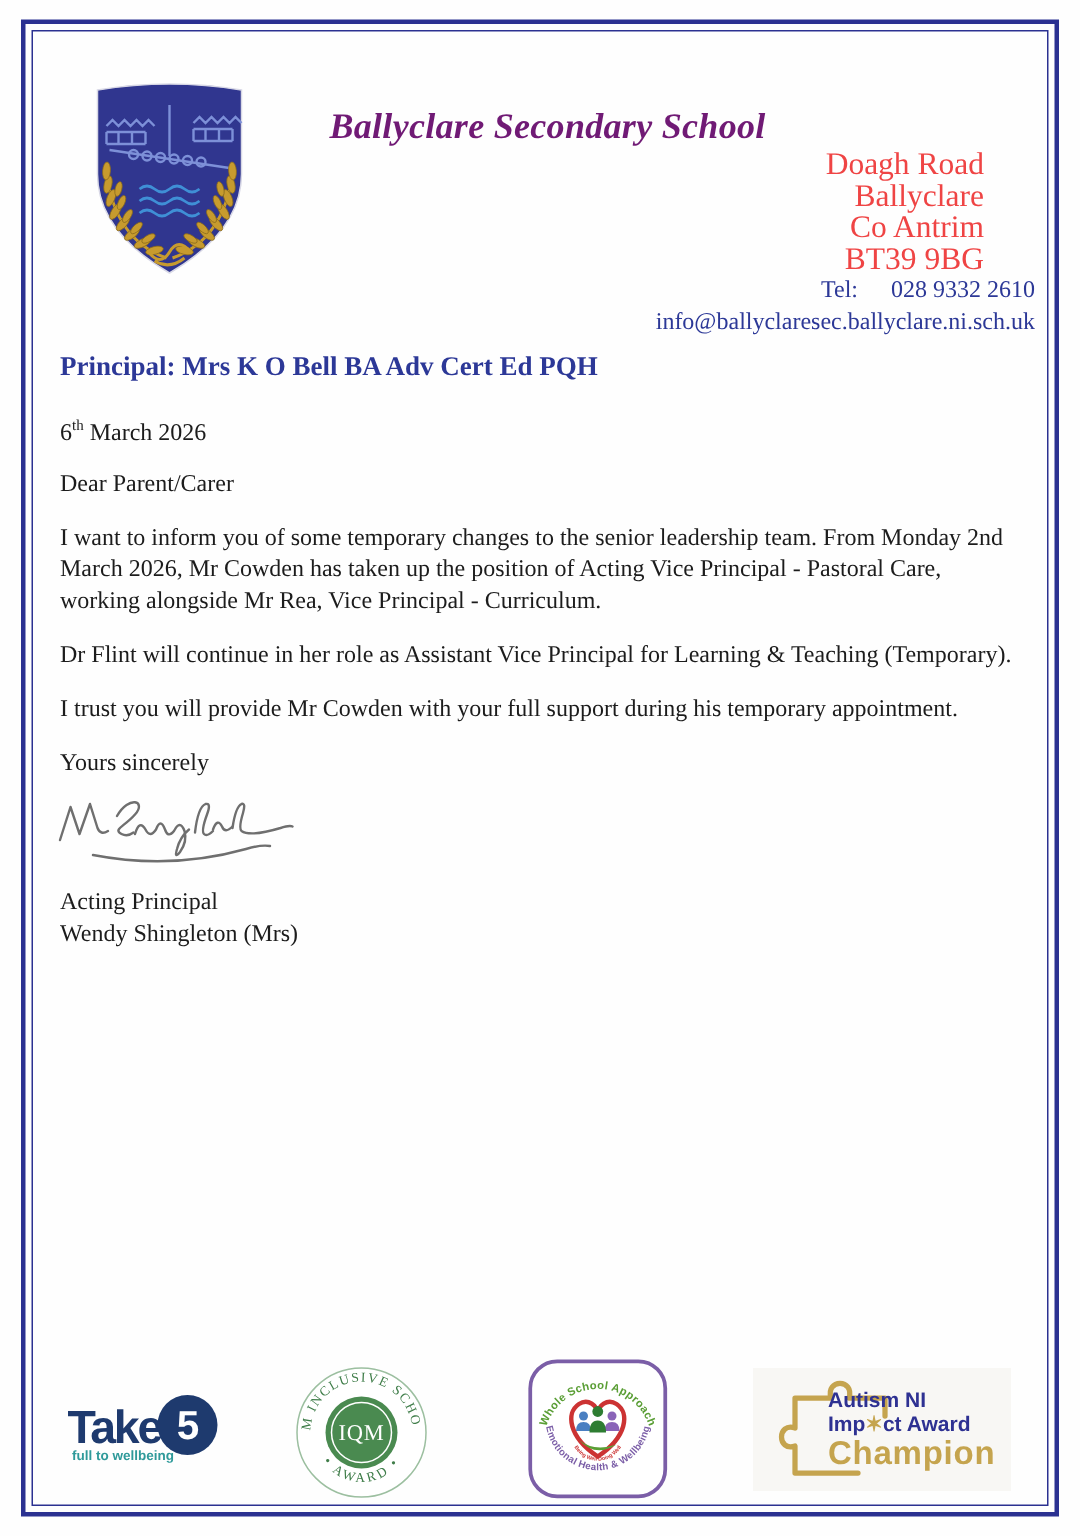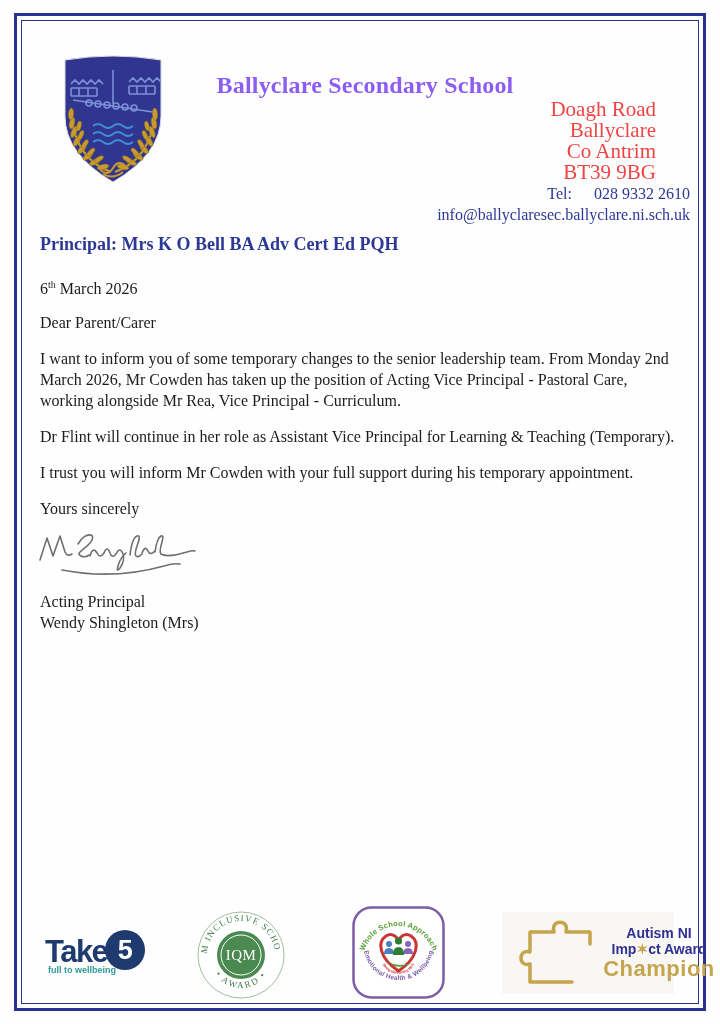--- a/index.html
+++ b/index.html
@@ -6,21 +6,21 @@
   .page{position:relative;width:720px;height:1024px;background:#fefefe;overflow:hidden;
         font-family:"Liberation Serif",serif;color:#1c1c1c;}
   .frame-outer{position:absolute;left:14px;top:13px;right:14px;bottom:13px;
         border:3px solid #2b3191;pointer-events:none;}
   .frame-inner{position:absolute;left:21px;top:20px;right:21px;bottom:20px;
         border:1px solid #2b3191;pointer-events:none;}
 
   .crest{position:absolute;left:55px;top:54px;width:116px;height:132px;}
 
   .school-name{position:absolute;left:180px;top:72px;width:370px;text-align:center;
-        font-weight:bold;font-size:24px;color:#8b5cf6;letter-spacing:0.2px;}
+        font-weight:bold;font-style:italic;font-size:24px;color:#701a75;letter-spacing:0.2px;}
 
   .address{position:absolute;top:99px;right:64px;text-align:right;color:#ef4444;
         font-size:21px;line-height:21px;}
   .contact{position:absolute;top:183px;right:30px;text-align:right;color:#2c3897;
         font-size:16px;line-height:21px;}
   .tel-label{margin-right:22px;}
 
   .principal{position:absolute;left:40px;top:234px;font-weight:bold;font-size:18px;color:#2c3897;}
 
   .date{position:absolute;left:40px;top:280px;font-size:16px;}
@@ -41,21 +41,21 @@
         display:flex;align-items:center;justify-content:center;flex:0 0 auto;}
   .t5digit{color:#ffffff;font-weight:bold;font-size:27px;line-height:1;}
   .t5tag{color:#2f9a9a;font-size:9px;font-weight:bold;margin-top:-5px;padding-left:3px;}
 
   .iqm{position:absolute;left:197px;top:906px;width:88px;height:98px;}
   .wsa{position:absolute;left:351px;top:905px;width:95px;height:95px;}
 
   .autism{position:absolute;left:502px;top:912px;width:172px;height:82px;background:#f8f7f4;}
   .autism svg{position:absolute;left:0;top:0;}
   .autism-text{position:absolute;left:50px;top:14px;font-family:"Liberation Sans",sans-serif;
-        text-align:center;width:118px;margin-left:48px;}
+        text-align:left;width:118px;}
   .aut-l1{color:#2e3192;font-weight:bold;font-size:14px;line-height:15px;}
   .aut-l2{color:#2e3192;font-weight:bold;font-size:14px;line-height:16px;}
   .aut-star{color:#c5a44e;}
   .aut-l3{color:#c5a44e;font-size:22px;font-weight:bold;letter-spacing:0.5px;line-height:24px;}
 </style>
 </head>
 <body>
 
 <div class="page">
   <div class="frame-outer"></div>
@@ -136,21 +136,21 @@
   </div>
 
   <div class="principal">Principal: Mrs K O Bell BA Adv Cert Ed PQH</div>
 
   <div class="date"><span>6</span><sup>th</sup><span> March 2026</span></div>
 
   <div class="body-text">
     <p>Dear Parent/Carer</p>
     <p>I want to inform you of some temporary changes to the senior leadership team.  From Monday 2nd March 2026, Mr Cowden has taken up the position of Acting Vice Principal - Pastoral Care, working alongside Mr Rea, Vice Principal - Curriculum.</p>
     <p>Dr Flint will continue in her role as Assistant Vice Principal for Learning &amp; Teaching (Temporary).</p>
-    <p>I trust you will inform Mr Cowden with your full support during his temporary appointment.</p>
+    <p>I trust you will provide Mr Cowden with your full support during his temporary appointment.</p>
     <p>Yours sincerely</p>
   </div>
 
   <svg class="signature" viewBox="0 0 180 58">
     <g fill="none" stroke="#6f6f6f" stroke-width="1.6" stroke-linecap="round" stroke-linejoin="round">
       <path d="M6,34 L13,12 L19,30 L26,10 L31,26 Q33,31 38,28"></path>
       <path d="M44,18 C52,4 64,8 56,17 C49,25 41,27 47,30 Q51,32 55,29"></path>
       <path d="M56,30 q3,-10 7,-3 q3,6 7,0 q3,-8 6,0 q2,6 6,1 q4,-8 7,0 q2,7 -3,14 q-4,5 -2,-2 q2,-8 8,-13"></path>
       <path d="M96,29 q2,-17 7,-19 q4,-1 1,7 q-4,11 -2,13 q2,2 6,-2"></path>
       <path d="M108,27 q3,-8 6,-2 q2,5 7,0"></path>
=-=-=
What the exercise asks | For each line in the records that holds "spacing", show that line as it stands.

Answer to this task |
-        font-weight:bold;font-size:24px;color:#8b5cf6;letter-spacing:0.2px;}
+        font-weight:bold;font-style:italic;font-size:24px;color:#701a75;letter-spacing:0.2px;}
   .aut-l3{color:#c5a44e;font-size:22px;font-weight:bold;letter-spacing:0.5px;line-height:24px;}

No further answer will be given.